One.* I planted a poppy seed in my back garden for every time you broke the sky. They bloomed as softly as the lies you rooted in my chest, conecting the exposed wires to my brain stem. I never thought they'd erode a part of me that wanted to die.
Two. I built a bed of thorns for every time you chocked down my trust. I slept in it for three days, like a shallow grave of misguided programming. But at this point you had watered our aviary with blood lust and it must have been awfully convenient that you had the poppies to match. God was off duty that weekend and all I could think about was your camouflaged bug trap.

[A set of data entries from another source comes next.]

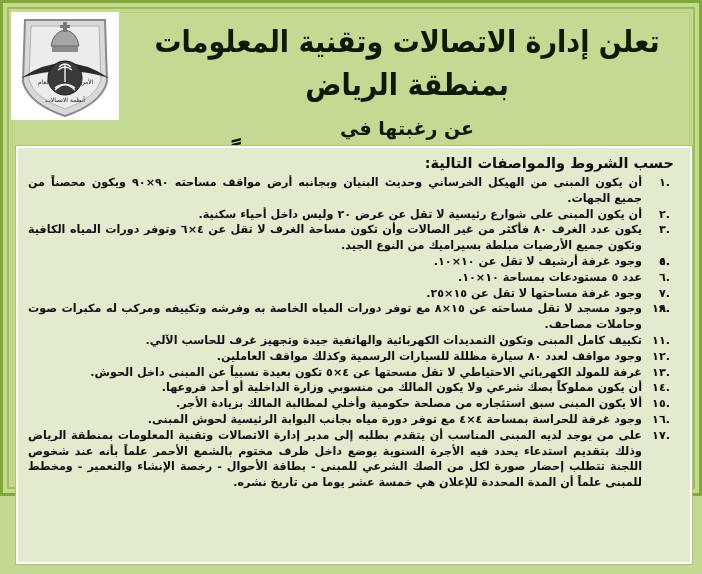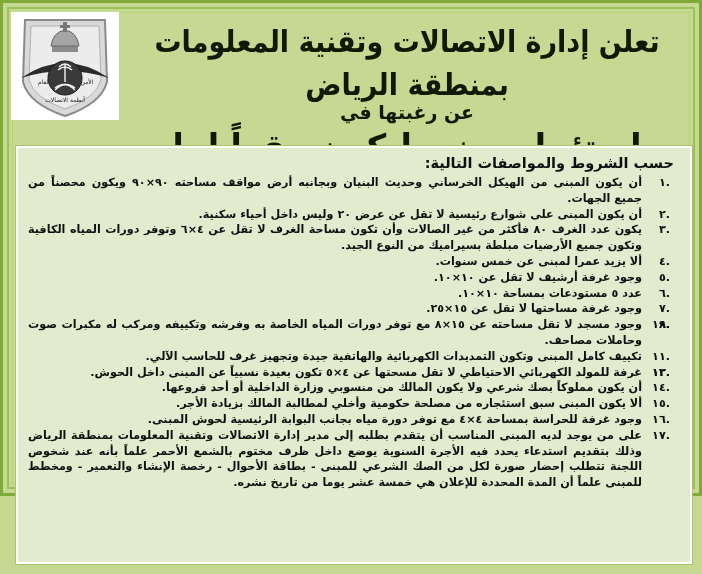--- a/index.html
+++ b/index.html
@@ -38,7 +38,7 @@
     letter-spacing: 0px; transform: scaleY(1.12); transform-origin: top;
   }
   .subtitle {
-    font-weight: bold; font-size: 19px; line-height: 26px; margin-top: 2px;
+    font-weight: bold; font-size: 19px; line-height: 26px; margin-top: 18px;
   }
   .headline {
     font-weight: bold; font-size: 33px; line-height: 42px; margin-top: 0px;

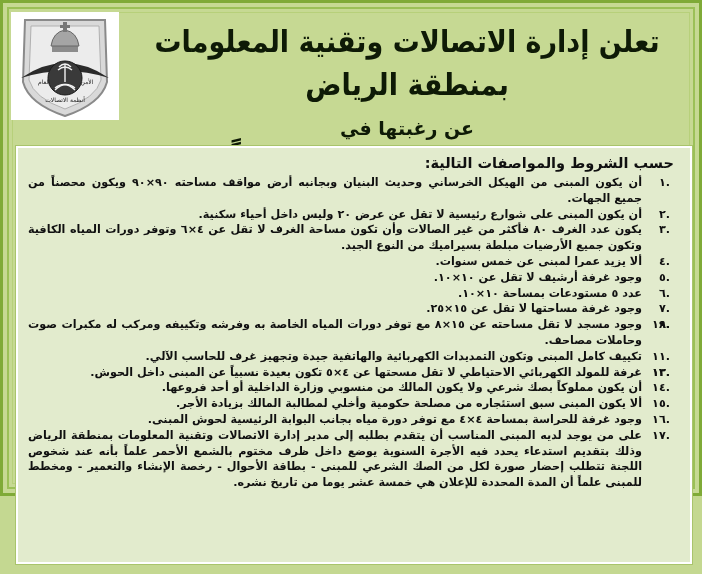--- a/index.html
+++ b/index.html
@@ -117,7 +117,7 @@
       <li><span class="num">.١</span><span>أن يكون المبنى من الهيكل الخرساني وحديث البنيان وبجانبه أرض مواقف مساحته ٩٠×٩٠ ويكون محصناً من جميع الجهات.</span></li>
       <li><span class="num">.٢</span><span>أن يكون المبنى على شوارع رئيسية لا تقل عن عرض ٢٠ وليس داخل أحياء سكنية.</span></li>
       <li><span class="num">.٣</span><span>يكون عدد الغرف ٨٠ فأكثر من غير الصالات وأن تكون مساحة الغرف لا تقل عن ٤×٦ وتوفر دورات المياه الكافية وتكون جميع الأرضيات مبلطة بسيراميك من النوع الجيد.</span></li>
-      <li><span class="num">.٤</span><span>ألا يزيد عمرا لمبنى عن خمس سنوات.</span></li>
+      <li><span class="num">.٤</span></li>
       <li><span class="num">.٥</span><span>وجود غرفة أرشيف لا تقل عن ١٠×١٠.</span></li>
       <li><span class="num">.٦</span><span>عدد ٥ مستودعات بمساحة ١٠×١٠.</span></li>
       <li><span class="num">.٧</span><span>وجود غرفة مساحتها لا تقل عن ١٥×٢٥.</span></li>

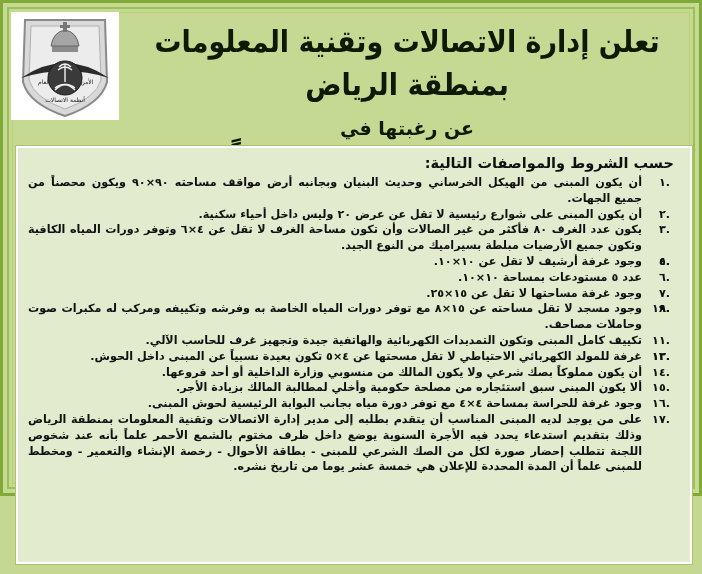--- a/index.html
+++ b/index.html
@@ -125,7 +125,7 @@
       <li><span class="num">.٩</span></li>
       <li><span class="num">.١٠</span><span>وجود مسجد لا تقل مساحته عن ١٥×٨ مع توفر دورات المياه الخاصة به وفرشه وتكييفه ومركب له مكبرات صوت وحاملات مصاحف.</span></li>
       <li><span class="num">.١١</span><span>تكييف كامل المبنى وتكون التمديدات الكهربائية والهاتفية جيدة وتجهيز غرف للحاسب الآلي.</span></li>
-      <li><span class="num">.١٢</span></li>
+      <li><span class="num">.١٢</span><span>وجود مواقف لعدد ٨٠ سيارة مظللة للسيارات الرسمية وكذلك مواقف العاملين.</span></li>
       <li><span class="num">.١٣</span><span>غرفة للمولد الكهربائي الاحتياطي لا تقل مسحتها عن ٤×٥ تكون بعيدة نسبياً عن المبنى داخل الحوش.</span></li>
       <li><span class="num">.١٤</span><span>أن يكون مملوكاً بصك شرعي ولا يكون المالك من منسوبي وزارة الداخلية أو أحد فروعها.</span></li>
       <li><span class="num">.١٥</span><span>ألا يكون المبنى سبق استئجاره من مصلحة حكومية وأخلي لمطالبة المالك بزيادة الأجر.</span></li>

Three. By now, the coding of my skull had cracked and everything looked much like your eyes did the night you accidently said you loved me. Stems grew from the pit of my throat and I swear I could feel the ground quiver.
Four. My poppy flowers have melted into a sea of unclaimed blood.
Five. I woke up to a locked jaw and a splintered tongue. Right then, I felt like every missing escape key on every abandoned keyboard in all the major cities of America. Despite my best efforts, I am real.
Six. I'm sitting in a bathtub with a little bag full of drugs and hand drawn map to the nearest greenhouse. I've spent the last hour picking thorns from feet, each one a replication of me, a me before I started planting flowers.
I haven't posted anything in a really long time, I'm not crazy about this poem - it still needs a lot of work but I wanted to share it anyway.